P. A.: Toda a mitologia hipster é uma maneira muito bem-sucedida de esconder certas coisas. Essas pessoas desempenham um papel importante na economia das cidades, pois se elas ficam em um determinado lugar, o valor da terra ali aumenta. No entanto, eles não ganham nada com isso e, na verdade, levam um estilo de vida bastante enfadonho. Portanto, também há um lado negro no hipsterismo.

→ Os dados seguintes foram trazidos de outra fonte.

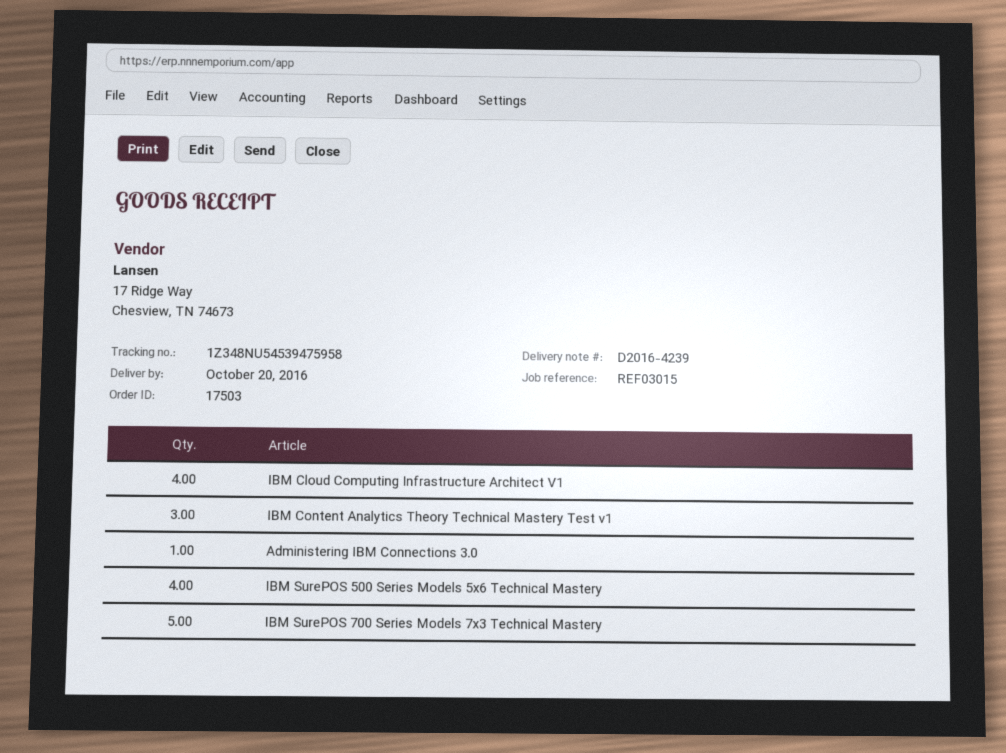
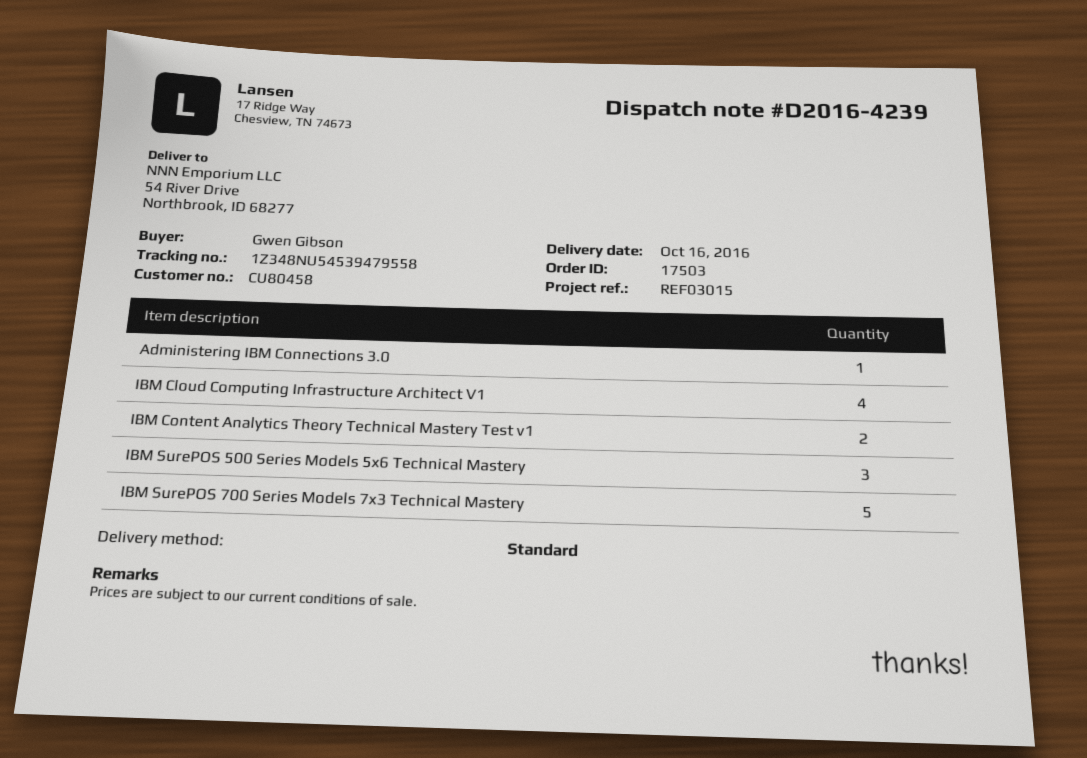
delivery date: 2016-10-20 -> 2016-10-16
tracking number: 1Z348NU54539475958 -> 1Z348NU54539479558
IBM Content Analytics Theory Technical Mastery Test v1: 3 -> 2
IBM SurePOS 500 Series Models 5x6 Technical Mastery: 4 -> 3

As pessoas são forçadas a repensar suas vidas porque não podem pagar o que a classe média podia pagar anteriormente. O capitalismo aumenta a distância entre pobres e ricos, a classe média desaparece e a maioria das pessoas passa para o degrau mais baixo. Por exemplo, nos Estados Unidos, se você deseja encontrar um bom emprego, precisa obter um diploma da Ivy League e, se não pertencer a uma família rica, terá que fazer um empréstimo bancário. E isso significa que nos próximos 30 anos você terá que pagar esse empréstimo, então estará trabalhando em uma empresa puramente comercial. É improvável que você consiga se tornar um artista, a menos que de repente se torne famoso. E a situação só tende a piorar, pois as oportunidades de trabalho são cada vez menores: há mercado de trabalho não remunerado, estágios diversos e encontrar um trabalho com remuneração normal é difícil. Em Londres, muitos jovens ganham sua educação trabalhando em um bar.

Os europeus gostam de reclamar do "estilo político" russo, dizemos: Putin é muito duro, direitos humanos, blá, blá, blá … Mas, ao mesmo tempo, na Europa, onde existem todos os tipos de direitos humanos e liberdades civis, o sistema político é tão fraco que, nos últimos vinte anos, o mercado foi a única força dominante aqui. A Rússia também tem uma economia de mercado, mas uma forte governança política.

Archi.ru: Porém, essa gestão não é dirigida às pessoas.

P. A.: Mas pelo menos não é tão fraco como na União Europeia, onde não visa nada: nem às pessoas, nem a qualquer coisa que possa tirar a economia da crise … E nenhum dos seus dirigentes políticos se opõe ao ditames do mercado.